L'abeille des villes et l'abeille des champs ( poésie)

L'abeille des villes et l'abeille des champs

Par un jour d'été brûlant, une abeille des champs

Se trouva, sous un orage violent, déroutée.

Une abeille des villes, en maraude, fort civilement

Lui proposa de passer chez elle la nuitée.

 

Notre petite campagnarde bien que démunie

Ne fut nullement, par l'assemblée, inquiétée.

Aussitôt le manger et le boire furent servis.

Notre orpheline se régala à satiété.

 

Le jabot bien rempli et l'esprit reposé,

Notre abeille des champs, observatrice, remarqua

Un garde manger largement approvisionné.

Poliment, à son amie, elle s'en étonna:

 

"Que dire?
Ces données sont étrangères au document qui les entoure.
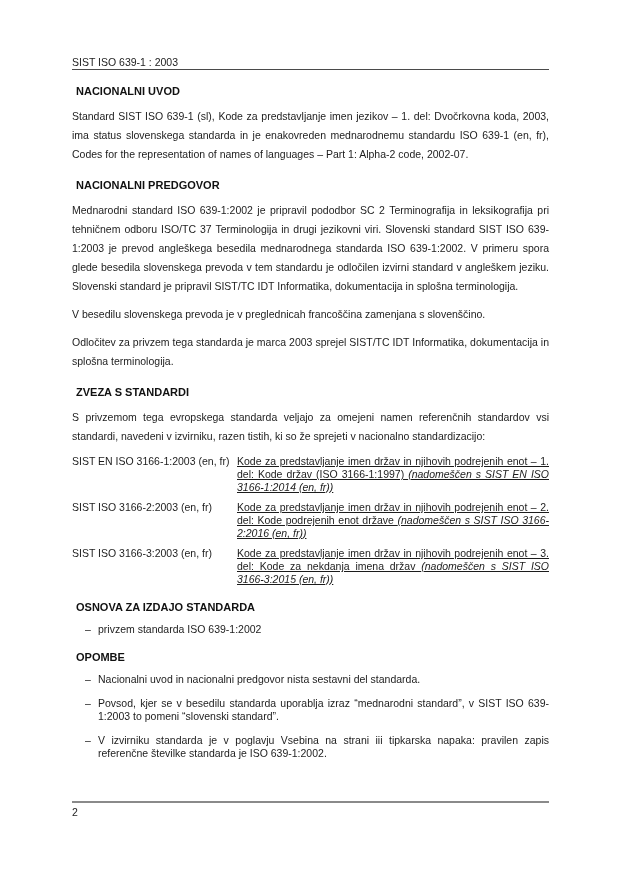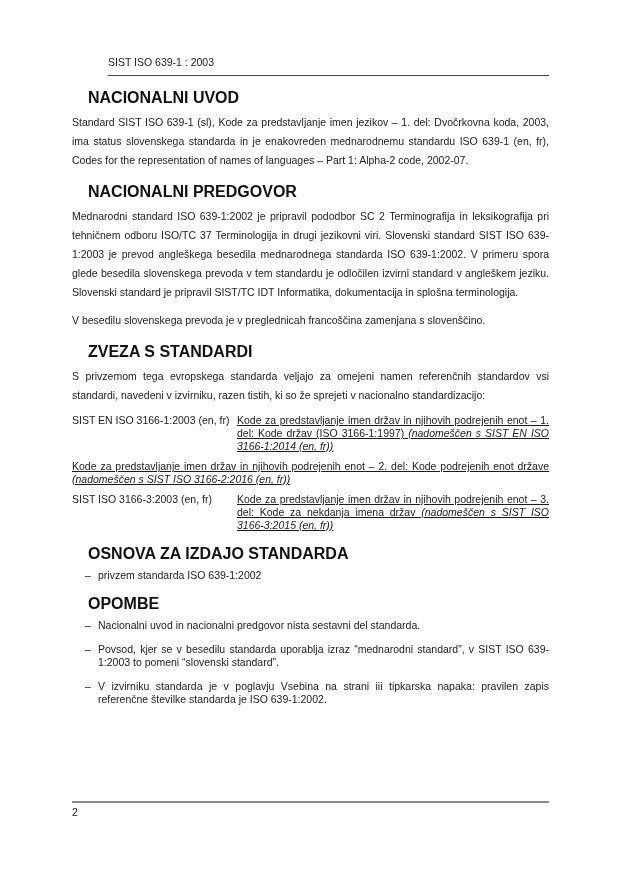"SIST ISO 639-1 : 2003" .doc-header { margin-left: 36px -> none; padding-bottom: 6px -> none }
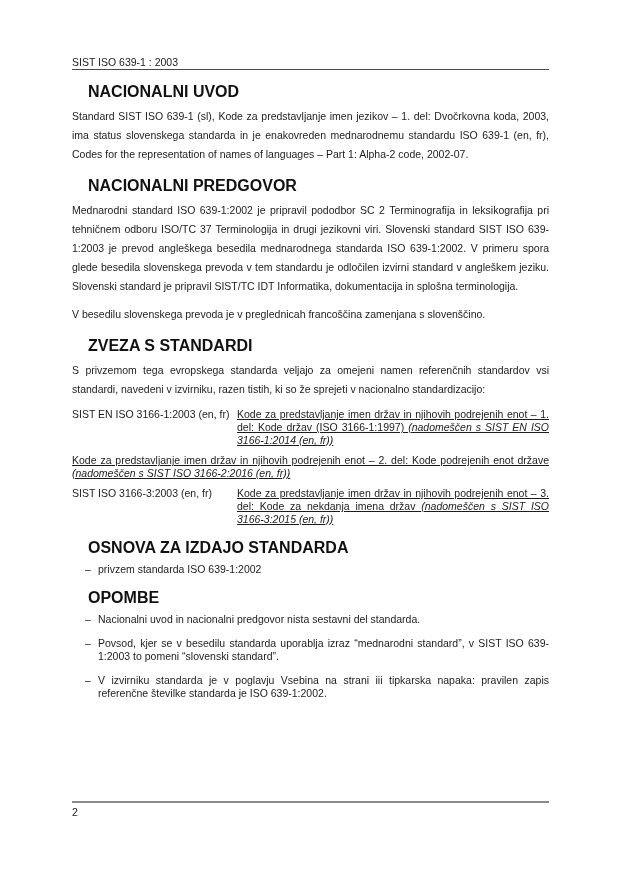"NACIONALNI UVOD" .section-title { font-size: 16px -> 11px; margin: 15px 0 9px 16px -> 15px 0 9px 4px }
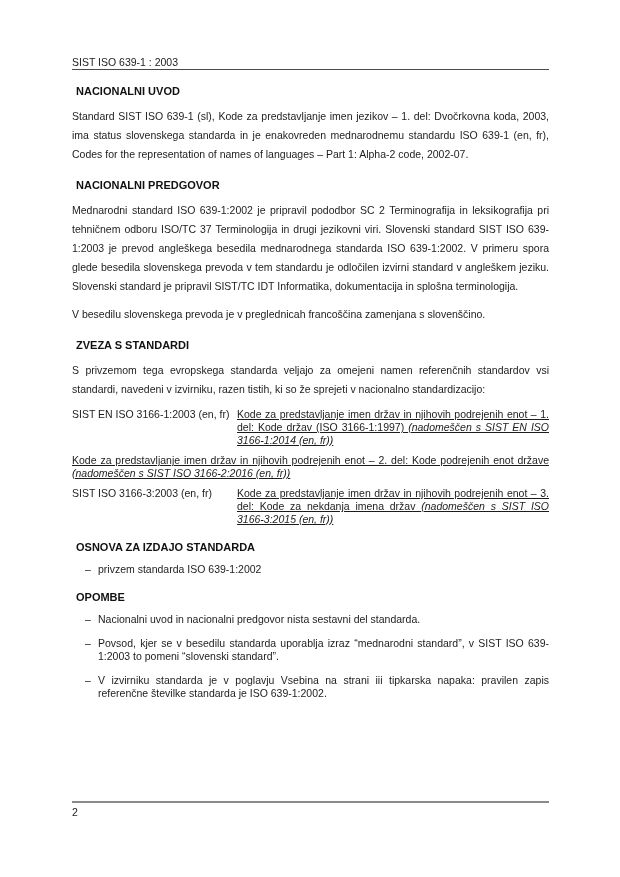"Odločitev za privzem tega standarda" div.para { html: none -> <div>Odločitev za privzem tega standarda je marca 2003 sprejel SIST/TC IDT Informatika, dokumentacija in splošna terminologija.</div> }
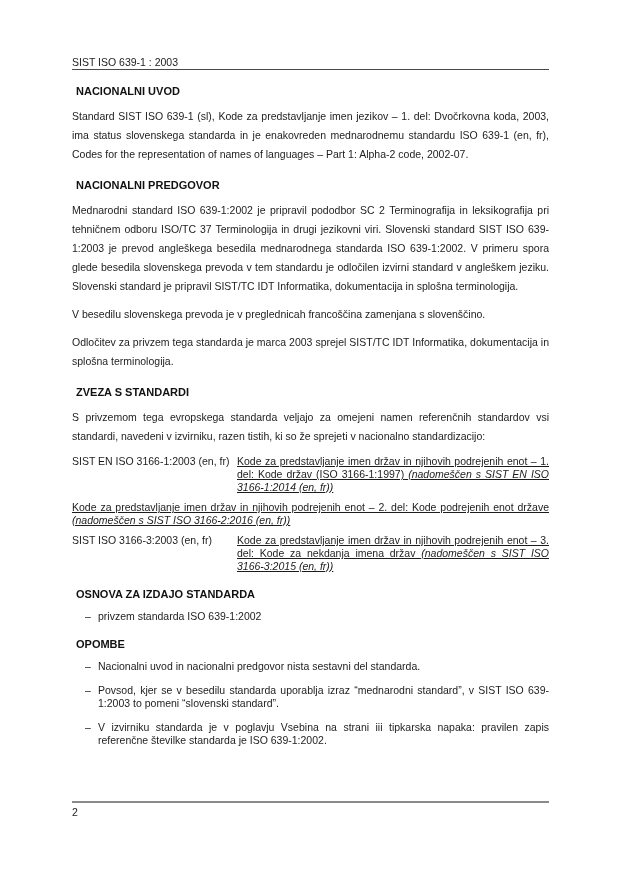"SIST ISO 3166-2:2003 (en, fr)" div.standard-code { html: none -> <div>SIST ISO 3166-2:2003 (en, fr)</div> }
L'automne n'est pas encore là, mais déjà

Miels divers et pollens débordent de vos rayons!

- Comment ma chère n'en est-il pas de même par là?

- Oh! Que nenni! Pour l'hiver maigres sont nos moissons.

 

PESTICIDES, INSECTICIDES, chez nous font carnage.

GAUCHO, REGENT, FIPRONIL, CRUISER sèment la mort.

- Oh! Mais de qui sont ces mots barbares et sauvages

Inconnus dans nos parages et qui vous portent tort?

 

- Pauvres de nous! Les hommes en sont les responsables.

-Demeurez. L'hospitalité vous est offerte.

- De votre part, j'accepte ma chère, c'est bien aimable.

A l'ouvrage, vite je me mets sans risquer ma perte."

 

Les hommes, par pur profit, ont bien souvent

Derrière eux, semé misère dans le vent.